(Content revision data)
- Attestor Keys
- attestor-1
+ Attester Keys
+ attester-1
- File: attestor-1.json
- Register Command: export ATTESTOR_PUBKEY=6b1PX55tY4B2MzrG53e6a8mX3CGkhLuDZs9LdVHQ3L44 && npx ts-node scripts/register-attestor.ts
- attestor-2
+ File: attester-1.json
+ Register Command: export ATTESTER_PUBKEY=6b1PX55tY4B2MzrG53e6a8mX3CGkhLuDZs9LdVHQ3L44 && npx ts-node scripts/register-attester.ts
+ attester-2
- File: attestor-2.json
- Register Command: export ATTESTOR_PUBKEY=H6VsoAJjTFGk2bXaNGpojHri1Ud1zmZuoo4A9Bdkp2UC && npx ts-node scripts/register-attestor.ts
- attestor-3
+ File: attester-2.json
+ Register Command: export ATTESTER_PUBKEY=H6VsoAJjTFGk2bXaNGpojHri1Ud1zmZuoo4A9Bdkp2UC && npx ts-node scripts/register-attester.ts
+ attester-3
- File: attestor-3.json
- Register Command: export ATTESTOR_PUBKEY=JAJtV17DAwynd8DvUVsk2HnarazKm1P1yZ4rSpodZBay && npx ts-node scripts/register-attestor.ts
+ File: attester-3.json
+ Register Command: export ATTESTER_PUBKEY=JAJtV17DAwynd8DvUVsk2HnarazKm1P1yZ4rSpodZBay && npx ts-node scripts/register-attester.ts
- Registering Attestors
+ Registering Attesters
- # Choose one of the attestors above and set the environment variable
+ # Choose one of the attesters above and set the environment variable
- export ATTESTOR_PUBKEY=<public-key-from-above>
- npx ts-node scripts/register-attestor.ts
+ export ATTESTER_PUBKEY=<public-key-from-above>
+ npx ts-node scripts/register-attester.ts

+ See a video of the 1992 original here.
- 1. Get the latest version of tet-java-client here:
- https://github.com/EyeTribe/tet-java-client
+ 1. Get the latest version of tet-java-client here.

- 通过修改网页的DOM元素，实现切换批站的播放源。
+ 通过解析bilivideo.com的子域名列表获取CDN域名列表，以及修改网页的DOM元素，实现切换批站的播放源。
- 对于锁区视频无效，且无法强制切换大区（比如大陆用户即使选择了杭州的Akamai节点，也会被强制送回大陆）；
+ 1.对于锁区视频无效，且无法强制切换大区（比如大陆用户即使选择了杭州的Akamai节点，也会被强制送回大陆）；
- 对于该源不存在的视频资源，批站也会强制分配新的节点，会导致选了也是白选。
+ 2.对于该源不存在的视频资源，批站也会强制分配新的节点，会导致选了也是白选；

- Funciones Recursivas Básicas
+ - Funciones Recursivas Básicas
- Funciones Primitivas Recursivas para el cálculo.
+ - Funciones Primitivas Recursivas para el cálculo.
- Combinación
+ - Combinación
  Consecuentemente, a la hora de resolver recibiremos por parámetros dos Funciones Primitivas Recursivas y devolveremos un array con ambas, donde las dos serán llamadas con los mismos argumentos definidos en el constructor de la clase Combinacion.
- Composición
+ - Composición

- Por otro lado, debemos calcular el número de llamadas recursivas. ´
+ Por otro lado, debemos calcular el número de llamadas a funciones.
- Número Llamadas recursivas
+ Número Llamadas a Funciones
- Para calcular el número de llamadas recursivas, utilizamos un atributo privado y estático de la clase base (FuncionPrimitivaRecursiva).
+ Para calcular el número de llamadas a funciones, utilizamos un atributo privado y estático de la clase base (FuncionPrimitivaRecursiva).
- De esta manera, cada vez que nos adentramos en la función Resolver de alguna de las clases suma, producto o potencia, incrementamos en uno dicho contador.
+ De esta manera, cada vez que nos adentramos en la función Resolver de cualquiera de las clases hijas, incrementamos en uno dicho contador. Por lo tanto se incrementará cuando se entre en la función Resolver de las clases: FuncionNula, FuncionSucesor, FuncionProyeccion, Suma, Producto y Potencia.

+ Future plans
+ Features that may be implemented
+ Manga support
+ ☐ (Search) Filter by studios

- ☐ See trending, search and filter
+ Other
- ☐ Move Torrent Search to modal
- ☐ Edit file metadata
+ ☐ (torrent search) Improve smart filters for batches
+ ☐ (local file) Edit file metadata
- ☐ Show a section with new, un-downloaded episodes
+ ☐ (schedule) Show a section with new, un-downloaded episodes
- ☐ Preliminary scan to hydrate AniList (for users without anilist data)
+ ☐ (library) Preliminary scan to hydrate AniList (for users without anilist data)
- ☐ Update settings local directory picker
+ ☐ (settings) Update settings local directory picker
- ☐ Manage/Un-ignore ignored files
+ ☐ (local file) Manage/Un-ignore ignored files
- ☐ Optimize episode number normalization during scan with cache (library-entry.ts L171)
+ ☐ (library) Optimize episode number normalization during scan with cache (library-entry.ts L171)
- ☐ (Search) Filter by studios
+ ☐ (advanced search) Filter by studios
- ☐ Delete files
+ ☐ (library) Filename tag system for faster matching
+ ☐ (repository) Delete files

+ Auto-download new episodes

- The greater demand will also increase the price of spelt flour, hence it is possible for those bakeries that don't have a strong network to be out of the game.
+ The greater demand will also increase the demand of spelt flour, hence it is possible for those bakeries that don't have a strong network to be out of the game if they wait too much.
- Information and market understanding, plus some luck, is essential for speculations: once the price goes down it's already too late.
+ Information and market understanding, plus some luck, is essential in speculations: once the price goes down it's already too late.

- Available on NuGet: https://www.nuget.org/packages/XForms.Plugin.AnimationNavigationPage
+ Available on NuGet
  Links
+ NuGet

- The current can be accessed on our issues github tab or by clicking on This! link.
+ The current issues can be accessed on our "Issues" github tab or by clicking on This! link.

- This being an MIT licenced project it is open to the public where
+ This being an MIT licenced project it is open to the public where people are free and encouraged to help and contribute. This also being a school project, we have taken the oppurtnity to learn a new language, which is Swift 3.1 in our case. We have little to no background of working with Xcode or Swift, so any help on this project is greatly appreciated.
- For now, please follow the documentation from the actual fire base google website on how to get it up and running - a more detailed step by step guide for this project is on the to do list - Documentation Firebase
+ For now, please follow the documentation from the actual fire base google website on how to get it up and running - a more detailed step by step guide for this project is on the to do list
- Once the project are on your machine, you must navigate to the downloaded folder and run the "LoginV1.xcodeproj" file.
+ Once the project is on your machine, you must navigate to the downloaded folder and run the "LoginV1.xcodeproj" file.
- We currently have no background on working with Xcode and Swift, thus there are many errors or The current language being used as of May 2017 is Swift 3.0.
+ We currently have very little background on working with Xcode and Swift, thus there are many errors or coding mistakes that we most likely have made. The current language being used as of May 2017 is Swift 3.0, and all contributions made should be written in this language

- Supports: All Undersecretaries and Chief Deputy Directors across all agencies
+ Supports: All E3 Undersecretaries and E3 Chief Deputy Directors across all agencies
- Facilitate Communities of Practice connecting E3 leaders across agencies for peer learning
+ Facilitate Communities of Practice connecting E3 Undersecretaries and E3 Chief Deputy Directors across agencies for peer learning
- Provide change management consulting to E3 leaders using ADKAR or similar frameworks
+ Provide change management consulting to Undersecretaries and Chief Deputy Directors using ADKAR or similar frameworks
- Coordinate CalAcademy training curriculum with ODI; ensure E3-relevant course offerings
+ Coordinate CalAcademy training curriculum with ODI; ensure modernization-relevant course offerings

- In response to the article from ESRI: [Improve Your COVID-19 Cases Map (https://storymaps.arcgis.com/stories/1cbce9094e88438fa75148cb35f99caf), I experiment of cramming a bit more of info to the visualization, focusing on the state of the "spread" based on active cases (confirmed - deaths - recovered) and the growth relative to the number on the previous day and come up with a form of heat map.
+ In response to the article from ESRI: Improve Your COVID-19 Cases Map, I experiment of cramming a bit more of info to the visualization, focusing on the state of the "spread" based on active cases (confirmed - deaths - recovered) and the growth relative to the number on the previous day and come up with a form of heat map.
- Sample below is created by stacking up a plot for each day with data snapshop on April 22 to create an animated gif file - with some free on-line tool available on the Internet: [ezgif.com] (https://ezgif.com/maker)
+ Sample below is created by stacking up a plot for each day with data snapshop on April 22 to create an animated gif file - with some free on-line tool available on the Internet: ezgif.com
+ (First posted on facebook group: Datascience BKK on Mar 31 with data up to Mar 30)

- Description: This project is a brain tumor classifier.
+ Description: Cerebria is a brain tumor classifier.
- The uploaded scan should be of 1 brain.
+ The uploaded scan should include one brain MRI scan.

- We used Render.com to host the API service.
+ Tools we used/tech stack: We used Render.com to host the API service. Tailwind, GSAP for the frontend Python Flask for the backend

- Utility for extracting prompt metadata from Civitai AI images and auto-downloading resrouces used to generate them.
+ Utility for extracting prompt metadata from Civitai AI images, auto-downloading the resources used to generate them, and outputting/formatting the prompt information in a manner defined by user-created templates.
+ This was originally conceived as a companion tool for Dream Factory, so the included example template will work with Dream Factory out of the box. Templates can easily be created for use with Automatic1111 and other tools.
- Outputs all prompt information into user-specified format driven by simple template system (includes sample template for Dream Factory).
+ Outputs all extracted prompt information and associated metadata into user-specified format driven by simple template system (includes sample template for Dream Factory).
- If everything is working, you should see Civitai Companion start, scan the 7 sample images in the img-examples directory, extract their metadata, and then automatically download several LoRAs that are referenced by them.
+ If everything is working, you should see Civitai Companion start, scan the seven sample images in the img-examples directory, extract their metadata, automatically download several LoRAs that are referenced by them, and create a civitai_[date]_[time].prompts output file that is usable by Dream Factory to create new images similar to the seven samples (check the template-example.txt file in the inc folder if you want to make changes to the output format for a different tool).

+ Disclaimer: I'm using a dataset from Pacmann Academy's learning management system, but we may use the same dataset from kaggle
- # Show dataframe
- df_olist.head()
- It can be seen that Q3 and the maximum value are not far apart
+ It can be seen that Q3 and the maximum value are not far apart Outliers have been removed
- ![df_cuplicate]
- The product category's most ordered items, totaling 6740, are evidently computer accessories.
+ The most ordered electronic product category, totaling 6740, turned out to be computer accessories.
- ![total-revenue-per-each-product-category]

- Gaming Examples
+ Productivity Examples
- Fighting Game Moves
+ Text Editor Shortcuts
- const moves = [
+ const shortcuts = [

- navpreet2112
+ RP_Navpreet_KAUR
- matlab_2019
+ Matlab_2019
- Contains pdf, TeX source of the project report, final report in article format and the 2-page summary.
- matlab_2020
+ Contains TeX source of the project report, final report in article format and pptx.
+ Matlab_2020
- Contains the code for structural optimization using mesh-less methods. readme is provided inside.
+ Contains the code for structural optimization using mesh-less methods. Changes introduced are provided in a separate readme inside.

TASK DETAILS.
Reprint exactly the lines above that start at the one with "(advanced search) Filter by studios" and end at the one with "- This being", keeping both and adding none.

ANSWER.
+ ☐ (advanced search) Filter by studios
- ☐ Delete files
+ ☐ (library) Filename tag system for faster matching
+ ☐ (repository) Delete files

+ Auto-download new episodes

- The greater demand will also increase the price of spelt flour, hence it is possible for those bakeries that don't have a strong network to be out of the game.
+ The greater demand will also increase the demand of spelt flour, hence it is possible for those bakeries that don't have a strong network to be out of the game if they wait too much.
- Information and market understanding, plus some luck, is essential for speculations: once the price goes down it's already too late.
+ Information and market understanding, plus some luck, is essential in speculations: once the price goes down it's already too late.

- Available on NuGet: https://www.nuget.org/packages/XForms.Plugin.AnimationNavigationPage
+ Available on NuGet
  Links
+ NuGet

- The current can be accessed on our issues github tab or by clicking on This! link.
+ The current issues can be accessed on our "Issues" github tab or by clicking on This! link.

- This being an MIT licenced project it is open to the public where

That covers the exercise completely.